Before-and-after change records
⟨

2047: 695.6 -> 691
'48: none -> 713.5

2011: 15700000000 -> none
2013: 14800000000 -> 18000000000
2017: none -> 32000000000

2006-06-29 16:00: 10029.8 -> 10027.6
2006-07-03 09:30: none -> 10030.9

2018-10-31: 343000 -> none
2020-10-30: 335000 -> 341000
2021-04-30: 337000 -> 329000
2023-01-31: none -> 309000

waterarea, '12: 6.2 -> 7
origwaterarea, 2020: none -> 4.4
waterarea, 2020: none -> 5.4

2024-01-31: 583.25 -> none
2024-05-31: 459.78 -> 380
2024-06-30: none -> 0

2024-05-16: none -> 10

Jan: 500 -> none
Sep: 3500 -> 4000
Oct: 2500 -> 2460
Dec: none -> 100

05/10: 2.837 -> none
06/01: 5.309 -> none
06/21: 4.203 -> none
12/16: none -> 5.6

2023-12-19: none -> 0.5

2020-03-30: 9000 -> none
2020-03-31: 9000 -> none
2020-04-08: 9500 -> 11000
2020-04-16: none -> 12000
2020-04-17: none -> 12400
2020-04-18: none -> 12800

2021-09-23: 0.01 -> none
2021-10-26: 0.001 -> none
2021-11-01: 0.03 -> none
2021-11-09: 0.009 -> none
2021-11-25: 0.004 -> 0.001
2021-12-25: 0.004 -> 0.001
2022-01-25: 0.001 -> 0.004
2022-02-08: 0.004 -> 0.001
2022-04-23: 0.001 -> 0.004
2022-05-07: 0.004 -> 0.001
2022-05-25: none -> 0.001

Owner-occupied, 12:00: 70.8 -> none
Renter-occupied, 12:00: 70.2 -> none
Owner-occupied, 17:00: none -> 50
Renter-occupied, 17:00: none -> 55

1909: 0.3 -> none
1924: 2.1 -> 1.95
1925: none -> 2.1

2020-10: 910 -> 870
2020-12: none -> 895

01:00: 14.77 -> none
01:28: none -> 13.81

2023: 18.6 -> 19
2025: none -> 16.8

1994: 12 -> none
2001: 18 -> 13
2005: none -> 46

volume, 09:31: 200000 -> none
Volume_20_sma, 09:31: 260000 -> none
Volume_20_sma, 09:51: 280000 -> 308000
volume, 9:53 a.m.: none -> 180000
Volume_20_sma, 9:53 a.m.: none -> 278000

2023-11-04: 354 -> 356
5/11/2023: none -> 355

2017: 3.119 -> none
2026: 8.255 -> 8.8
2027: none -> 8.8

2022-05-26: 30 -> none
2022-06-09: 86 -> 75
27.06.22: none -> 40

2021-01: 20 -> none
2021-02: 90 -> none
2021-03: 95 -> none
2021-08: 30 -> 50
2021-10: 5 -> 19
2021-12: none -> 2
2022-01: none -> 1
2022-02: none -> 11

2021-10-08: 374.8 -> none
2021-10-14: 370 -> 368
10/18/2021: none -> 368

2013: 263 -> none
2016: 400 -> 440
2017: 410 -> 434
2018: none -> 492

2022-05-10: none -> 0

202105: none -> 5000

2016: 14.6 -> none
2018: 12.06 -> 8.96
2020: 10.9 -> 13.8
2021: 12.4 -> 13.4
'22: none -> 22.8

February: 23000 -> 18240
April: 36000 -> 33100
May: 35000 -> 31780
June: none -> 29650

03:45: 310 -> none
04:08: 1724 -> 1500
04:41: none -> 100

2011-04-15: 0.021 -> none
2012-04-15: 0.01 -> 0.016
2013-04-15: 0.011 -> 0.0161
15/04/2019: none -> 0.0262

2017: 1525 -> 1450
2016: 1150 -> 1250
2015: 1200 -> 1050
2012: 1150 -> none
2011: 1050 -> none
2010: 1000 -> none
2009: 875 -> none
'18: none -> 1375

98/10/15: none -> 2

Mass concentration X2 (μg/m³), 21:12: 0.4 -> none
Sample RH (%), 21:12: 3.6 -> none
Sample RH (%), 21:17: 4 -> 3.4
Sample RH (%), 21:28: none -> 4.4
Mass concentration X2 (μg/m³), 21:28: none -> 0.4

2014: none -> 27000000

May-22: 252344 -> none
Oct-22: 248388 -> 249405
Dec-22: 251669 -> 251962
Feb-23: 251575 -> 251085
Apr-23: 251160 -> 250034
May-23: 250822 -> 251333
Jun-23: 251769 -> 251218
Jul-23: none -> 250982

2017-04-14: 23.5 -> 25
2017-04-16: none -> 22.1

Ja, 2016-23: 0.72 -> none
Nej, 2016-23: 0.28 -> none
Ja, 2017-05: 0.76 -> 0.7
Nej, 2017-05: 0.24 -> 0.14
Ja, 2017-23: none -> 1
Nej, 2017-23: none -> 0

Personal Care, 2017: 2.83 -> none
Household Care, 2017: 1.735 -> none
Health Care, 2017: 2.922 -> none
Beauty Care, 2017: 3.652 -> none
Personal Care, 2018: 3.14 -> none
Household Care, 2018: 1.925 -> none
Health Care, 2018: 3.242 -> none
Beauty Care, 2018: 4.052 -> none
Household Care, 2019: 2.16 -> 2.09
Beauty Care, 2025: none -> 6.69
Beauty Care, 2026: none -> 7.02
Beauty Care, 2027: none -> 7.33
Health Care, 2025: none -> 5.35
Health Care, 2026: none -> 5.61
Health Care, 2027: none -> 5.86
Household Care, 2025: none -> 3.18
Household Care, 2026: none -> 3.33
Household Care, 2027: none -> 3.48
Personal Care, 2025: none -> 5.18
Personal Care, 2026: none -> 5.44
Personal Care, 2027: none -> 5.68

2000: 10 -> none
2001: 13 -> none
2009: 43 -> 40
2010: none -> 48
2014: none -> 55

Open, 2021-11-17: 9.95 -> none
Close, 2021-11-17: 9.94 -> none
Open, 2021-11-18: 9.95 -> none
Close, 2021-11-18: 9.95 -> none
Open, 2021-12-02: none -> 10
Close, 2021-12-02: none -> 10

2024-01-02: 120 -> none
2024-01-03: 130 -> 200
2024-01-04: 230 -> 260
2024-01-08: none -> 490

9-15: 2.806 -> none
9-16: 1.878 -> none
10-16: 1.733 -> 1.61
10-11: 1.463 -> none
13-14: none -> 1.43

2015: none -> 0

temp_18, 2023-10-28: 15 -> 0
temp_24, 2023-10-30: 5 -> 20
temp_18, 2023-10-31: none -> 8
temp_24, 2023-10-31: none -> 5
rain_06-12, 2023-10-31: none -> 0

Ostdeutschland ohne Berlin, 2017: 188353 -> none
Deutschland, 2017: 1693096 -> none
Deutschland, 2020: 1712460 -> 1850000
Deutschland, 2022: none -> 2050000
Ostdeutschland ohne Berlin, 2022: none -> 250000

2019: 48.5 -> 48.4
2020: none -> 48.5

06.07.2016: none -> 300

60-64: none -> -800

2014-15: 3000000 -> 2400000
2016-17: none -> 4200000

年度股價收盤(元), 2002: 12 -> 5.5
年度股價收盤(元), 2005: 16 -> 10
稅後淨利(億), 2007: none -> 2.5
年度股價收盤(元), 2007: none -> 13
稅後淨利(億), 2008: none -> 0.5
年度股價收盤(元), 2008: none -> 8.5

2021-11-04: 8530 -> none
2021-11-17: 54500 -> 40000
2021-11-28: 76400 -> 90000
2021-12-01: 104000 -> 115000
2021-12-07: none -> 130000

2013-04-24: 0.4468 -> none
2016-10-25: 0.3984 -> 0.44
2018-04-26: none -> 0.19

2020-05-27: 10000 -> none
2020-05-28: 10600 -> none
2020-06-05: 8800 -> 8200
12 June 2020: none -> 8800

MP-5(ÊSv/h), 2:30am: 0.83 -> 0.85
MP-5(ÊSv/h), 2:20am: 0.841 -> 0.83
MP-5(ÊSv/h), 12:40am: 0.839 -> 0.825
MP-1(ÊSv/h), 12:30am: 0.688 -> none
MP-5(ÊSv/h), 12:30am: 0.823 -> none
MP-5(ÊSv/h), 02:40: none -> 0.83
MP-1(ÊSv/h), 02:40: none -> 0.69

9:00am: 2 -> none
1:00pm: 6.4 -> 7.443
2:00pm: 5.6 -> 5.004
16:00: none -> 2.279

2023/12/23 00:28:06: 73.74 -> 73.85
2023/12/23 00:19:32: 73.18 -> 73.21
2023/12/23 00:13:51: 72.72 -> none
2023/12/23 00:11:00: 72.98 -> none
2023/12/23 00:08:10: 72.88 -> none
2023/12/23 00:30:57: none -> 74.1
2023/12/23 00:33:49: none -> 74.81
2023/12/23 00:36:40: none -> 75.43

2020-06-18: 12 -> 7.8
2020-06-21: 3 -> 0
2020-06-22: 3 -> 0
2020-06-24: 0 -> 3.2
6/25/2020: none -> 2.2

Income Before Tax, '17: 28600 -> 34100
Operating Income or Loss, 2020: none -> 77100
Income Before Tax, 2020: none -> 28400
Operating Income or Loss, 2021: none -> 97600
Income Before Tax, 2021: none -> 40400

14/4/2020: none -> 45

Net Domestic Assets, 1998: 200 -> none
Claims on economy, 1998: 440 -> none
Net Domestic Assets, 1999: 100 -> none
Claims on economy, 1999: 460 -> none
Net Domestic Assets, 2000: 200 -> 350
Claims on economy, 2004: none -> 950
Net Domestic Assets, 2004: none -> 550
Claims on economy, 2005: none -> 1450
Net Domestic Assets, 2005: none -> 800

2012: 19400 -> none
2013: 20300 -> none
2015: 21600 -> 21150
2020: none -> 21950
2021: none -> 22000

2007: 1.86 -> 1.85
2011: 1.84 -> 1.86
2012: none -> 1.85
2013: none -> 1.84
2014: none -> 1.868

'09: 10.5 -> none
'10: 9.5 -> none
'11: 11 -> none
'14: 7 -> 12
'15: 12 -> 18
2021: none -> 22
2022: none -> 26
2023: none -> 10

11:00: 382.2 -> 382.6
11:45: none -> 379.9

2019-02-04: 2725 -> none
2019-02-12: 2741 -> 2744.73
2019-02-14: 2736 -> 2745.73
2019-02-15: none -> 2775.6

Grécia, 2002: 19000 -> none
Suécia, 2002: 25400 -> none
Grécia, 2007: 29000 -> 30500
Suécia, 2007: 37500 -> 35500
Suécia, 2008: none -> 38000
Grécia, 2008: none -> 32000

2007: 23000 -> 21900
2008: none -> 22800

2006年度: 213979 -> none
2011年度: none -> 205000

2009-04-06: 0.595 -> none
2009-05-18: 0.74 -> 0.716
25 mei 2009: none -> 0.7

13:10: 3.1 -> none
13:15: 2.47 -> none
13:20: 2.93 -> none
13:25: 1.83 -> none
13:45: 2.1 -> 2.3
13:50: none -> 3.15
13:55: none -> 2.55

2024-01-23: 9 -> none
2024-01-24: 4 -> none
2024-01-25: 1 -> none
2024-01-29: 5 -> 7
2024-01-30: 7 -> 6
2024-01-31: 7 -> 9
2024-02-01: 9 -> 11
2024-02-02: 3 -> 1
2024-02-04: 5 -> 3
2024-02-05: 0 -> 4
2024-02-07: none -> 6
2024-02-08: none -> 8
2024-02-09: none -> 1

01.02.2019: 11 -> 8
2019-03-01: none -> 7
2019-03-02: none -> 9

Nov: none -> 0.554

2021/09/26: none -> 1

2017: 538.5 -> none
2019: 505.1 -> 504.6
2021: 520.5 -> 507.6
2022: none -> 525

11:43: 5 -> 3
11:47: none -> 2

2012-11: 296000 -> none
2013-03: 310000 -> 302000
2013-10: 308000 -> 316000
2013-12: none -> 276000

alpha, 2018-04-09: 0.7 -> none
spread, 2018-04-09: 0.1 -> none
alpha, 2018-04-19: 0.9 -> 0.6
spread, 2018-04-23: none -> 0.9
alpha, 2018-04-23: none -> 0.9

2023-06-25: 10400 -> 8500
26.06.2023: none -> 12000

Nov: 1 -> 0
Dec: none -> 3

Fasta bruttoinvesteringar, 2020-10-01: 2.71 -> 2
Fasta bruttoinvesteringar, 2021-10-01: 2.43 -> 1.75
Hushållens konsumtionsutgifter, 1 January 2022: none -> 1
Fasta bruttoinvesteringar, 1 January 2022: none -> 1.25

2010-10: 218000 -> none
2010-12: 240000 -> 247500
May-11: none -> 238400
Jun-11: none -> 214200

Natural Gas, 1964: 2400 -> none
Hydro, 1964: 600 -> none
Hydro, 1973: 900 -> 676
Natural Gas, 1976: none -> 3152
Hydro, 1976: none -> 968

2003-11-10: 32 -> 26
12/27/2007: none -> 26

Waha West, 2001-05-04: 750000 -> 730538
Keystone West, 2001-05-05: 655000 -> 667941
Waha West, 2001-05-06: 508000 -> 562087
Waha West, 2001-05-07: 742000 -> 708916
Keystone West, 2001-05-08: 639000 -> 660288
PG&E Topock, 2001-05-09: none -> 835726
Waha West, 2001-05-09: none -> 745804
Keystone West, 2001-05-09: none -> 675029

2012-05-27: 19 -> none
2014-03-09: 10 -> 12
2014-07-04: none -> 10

⟩

EXERCISE OBJECTIVE: List every line from the entries above in which "Suécia" appears.

EXERCISE OUTPUT:
Suécia, 2002: 25400 -> none
Suécia, 2007: 37500 -> 35500
Suécia, 2008: none -> 38000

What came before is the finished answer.